• _WHAT TO DO_
Which lines in the data below contain the word "lifeline"? Pull each of them out.

[Front-end code change data]
------------------------------------------------------------

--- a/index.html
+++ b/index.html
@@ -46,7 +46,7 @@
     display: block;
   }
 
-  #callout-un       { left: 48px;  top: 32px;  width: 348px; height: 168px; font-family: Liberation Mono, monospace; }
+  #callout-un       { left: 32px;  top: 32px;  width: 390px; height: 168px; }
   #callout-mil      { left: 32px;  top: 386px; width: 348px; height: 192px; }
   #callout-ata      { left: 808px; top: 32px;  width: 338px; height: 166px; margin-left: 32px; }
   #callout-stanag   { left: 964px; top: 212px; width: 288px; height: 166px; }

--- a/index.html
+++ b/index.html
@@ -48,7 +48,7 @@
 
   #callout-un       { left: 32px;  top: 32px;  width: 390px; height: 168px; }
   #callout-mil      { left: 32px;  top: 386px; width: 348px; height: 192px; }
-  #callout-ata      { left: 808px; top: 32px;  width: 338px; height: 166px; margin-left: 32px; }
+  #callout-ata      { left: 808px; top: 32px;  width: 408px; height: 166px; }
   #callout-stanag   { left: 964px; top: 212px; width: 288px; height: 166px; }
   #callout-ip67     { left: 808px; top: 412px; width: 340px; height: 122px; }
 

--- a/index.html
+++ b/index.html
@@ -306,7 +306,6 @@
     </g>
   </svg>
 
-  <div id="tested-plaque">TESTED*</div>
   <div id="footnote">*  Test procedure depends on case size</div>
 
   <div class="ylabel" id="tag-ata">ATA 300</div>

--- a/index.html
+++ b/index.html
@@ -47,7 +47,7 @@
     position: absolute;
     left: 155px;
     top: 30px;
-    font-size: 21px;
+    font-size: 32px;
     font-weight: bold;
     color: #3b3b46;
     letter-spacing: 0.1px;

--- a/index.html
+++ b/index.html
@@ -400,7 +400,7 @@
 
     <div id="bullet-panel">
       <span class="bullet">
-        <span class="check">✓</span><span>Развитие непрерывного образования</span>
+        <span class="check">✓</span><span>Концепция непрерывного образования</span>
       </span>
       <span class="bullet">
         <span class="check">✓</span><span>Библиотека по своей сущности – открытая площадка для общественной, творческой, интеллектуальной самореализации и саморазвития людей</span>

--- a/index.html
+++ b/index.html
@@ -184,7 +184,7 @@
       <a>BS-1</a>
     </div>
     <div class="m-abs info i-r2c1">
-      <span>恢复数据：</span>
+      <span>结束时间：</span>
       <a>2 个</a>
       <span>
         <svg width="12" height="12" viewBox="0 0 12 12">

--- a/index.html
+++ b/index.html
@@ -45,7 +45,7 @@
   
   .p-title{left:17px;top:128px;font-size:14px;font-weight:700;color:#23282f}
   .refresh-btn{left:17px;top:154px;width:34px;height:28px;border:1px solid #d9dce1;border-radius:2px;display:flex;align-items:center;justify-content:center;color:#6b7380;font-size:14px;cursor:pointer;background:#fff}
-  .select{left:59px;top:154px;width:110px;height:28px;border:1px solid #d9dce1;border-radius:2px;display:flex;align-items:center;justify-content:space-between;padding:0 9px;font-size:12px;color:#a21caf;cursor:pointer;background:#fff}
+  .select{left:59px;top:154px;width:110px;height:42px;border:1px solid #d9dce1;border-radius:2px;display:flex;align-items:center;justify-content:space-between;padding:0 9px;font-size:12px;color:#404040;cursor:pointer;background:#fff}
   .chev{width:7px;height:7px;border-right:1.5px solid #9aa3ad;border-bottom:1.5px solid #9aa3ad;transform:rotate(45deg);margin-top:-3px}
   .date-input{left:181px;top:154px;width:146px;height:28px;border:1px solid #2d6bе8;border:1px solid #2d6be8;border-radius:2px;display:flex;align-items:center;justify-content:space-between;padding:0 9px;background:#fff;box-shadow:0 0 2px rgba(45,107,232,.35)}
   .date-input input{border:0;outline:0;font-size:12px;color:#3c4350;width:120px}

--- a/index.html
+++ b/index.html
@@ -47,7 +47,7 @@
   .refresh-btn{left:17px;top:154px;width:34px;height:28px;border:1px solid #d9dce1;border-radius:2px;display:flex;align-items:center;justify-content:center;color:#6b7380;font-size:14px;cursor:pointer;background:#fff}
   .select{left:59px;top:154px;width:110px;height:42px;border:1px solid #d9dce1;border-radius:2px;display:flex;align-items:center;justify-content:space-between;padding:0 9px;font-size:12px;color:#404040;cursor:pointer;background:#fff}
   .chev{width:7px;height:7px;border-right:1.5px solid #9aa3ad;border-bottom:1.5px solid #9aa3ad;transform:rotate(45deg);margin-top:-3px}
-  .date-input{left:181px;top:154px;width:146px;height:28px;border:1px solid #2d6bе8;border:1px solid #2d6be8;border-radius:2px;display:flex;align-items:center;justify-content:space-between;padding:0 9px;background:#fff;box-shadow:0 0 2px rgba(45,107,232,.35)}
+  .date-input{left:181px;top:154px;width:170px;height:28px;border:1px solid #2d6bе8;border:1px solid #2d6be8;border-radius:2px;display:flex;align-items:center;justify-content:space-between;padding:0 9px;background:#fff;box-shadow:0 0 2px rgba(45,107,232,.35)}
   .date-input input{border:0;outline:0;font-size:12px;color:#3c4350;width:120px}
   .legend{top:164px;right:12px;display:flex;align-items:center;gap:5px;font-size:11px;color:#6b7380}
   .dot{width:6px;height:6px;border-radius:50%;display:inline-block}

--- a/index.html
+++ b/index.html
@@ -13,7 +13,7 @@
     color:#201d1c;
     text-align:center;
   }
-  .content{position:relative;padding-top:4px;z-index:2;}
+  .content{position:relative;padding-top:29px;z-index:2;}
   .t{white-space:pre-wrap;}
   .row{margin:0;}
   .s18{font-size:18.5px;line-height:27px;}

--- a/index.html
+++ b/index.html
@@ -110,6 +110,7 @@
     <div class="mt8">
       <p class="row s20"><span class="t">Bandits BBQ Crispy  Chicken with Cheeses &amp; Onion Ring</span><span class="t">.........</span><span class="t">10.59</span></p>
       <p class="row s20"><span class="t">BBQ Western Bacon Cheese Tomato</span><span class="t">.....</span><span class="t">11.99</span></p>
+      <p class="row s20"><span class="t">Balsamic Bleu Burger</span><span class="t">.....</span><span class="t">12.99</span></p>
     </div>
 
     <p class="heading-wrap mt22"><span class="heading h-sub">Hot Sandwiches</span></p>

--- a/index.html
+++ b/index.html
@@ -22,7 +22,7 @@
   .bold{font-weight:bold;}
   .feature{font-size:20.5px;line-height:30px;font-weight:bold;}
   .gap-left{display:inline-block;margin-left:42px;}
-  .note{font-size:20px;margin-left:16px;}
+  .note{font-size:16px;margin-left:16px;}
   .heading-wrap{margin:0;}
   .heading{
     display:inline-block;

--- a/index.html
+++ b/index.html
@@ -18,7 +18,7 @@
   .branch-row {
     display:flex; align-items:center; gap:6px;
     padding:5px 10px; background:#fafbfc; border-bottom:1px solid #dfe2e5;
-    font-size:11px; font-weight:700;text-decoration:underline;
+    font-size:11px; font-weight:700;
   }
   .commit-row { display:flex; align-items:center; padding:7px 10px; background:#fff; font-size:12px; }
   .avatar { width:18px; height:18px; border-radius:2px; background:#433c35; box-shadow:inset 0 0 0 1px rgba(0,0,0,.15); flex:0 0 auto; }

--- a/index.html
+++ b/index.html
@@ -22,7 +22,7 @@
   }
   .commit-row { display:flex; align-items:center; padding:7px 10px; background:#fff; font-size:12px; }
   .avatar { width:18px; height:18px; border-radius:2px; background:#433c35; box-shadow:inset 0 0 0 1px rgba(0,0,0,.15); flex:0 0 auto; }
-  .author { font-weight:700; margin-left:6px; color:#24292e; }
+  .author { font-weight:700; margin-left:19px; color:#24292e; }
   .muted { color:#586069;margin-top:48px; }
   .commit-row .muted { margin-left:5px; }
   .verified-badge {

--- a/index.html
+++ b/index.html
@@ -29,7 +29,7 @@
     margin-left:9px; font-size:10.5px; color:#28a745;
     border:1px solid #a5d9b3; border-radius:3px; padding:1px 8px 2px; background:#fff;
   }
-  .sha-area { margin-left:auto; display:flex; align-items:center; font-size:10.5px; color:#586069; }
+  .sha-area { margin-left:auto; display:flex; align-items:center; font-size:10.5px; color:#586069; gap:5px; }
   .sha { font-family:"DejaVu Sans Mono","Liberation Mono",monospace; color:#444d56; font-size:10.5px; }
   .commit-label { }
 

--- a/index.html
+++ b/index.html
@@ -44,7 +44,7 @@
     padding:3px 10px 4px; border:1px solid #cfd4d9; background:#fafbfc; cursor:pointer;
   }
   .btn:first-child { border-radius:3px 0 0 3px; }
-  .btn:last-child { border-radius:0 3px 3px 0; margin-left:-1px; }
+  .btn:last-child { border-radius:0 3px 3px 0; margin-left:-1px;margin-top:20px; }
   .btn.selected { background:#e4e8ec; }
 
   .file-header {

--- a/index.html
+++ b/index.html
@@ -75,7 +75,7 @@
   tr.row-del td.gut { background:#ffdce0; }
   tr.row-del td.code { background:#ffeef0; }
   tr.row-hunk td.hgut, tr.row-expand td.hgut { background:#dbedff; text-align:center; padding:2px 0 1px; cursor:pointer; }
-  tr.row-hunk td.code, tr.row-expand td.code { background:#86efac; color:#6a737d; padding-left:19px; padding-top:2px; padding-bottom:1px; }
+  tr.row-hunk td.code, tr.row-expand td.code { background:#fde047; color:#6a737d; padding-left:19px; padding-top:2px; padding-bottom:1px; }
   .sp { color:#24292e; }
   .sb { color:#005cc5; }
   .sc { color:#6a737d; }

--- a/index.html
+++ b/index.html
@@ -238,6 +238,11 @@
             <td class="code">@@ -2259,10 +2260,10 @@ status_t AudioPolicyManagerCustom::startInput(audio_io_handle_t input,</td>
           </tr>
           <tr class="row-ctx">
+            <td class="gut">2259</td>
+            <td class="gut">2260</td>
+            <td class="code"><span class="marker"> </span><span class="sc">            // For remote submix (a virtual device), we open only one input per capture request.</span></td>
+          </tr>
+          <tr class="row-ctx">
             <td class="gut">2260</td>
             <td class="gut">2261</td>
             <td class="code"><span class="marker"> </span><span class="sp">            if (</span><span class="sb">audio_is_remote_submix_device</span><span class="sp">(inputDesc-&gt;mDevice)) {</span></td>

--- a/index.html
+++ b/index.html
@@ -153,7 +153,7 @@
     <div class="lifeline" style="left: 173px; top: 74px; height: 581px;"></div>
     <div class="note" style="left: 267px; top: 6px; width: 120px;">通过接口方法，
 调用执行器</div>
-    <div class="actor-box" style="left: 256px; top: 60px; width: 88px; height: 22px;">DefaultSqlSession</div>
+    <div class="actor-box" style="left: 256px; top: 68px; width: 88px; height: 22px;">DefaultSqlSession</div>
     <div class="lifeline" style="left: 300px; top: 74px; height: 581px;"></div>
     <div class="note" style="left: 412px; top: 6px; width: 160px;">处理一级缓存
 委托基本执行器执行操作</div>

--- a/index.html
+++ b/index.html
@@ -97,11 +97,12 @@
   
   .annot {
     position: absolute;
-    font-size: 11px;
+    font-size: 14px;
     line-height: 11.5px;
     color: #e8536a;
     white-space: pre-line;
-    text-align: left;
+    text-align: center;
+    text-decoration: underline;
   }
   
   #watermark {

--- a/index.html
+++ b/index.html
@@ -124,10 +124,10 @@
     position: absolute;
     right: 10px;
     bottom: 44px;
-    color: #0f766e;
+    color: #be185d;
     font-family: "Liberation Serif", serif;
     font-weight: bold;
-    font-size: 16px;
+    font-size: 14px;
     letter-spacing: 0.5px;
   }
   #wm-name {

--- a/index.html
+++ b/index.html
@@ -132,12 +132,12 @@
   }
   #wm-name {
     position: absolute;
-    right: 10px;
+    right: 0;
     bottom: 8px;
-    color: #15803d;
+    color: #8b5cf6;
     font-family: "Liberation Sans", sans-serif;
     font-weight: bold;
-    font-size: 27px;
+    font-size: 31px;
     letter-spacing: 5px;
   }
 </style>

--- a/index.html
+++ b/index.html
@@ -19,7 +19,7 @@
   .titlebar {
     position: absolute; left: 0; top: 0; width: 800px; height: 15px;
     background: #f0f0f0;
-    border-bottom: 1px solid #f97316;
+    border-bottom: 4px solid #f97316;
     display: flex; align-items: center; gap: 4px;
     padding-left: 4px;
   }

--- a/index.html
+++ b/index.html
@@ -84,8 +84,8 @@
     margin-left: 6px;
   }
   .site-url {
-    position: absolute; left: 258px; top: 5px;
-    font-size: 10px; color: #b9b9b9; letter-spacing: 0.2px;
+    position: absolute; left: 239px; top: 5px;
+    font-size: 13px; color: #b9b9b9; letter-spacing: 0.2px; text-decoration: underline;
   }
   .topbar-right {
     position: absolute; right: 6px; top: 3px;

------------------------------------------------------------

• _WRITTEN RESPONSE_
     <div class="lifeline" style="left: 173px; top: 74px; height: 581px;"></div>
     <div class="lifeline" style="left: 300px; top: 74px; height: 581px;"></div>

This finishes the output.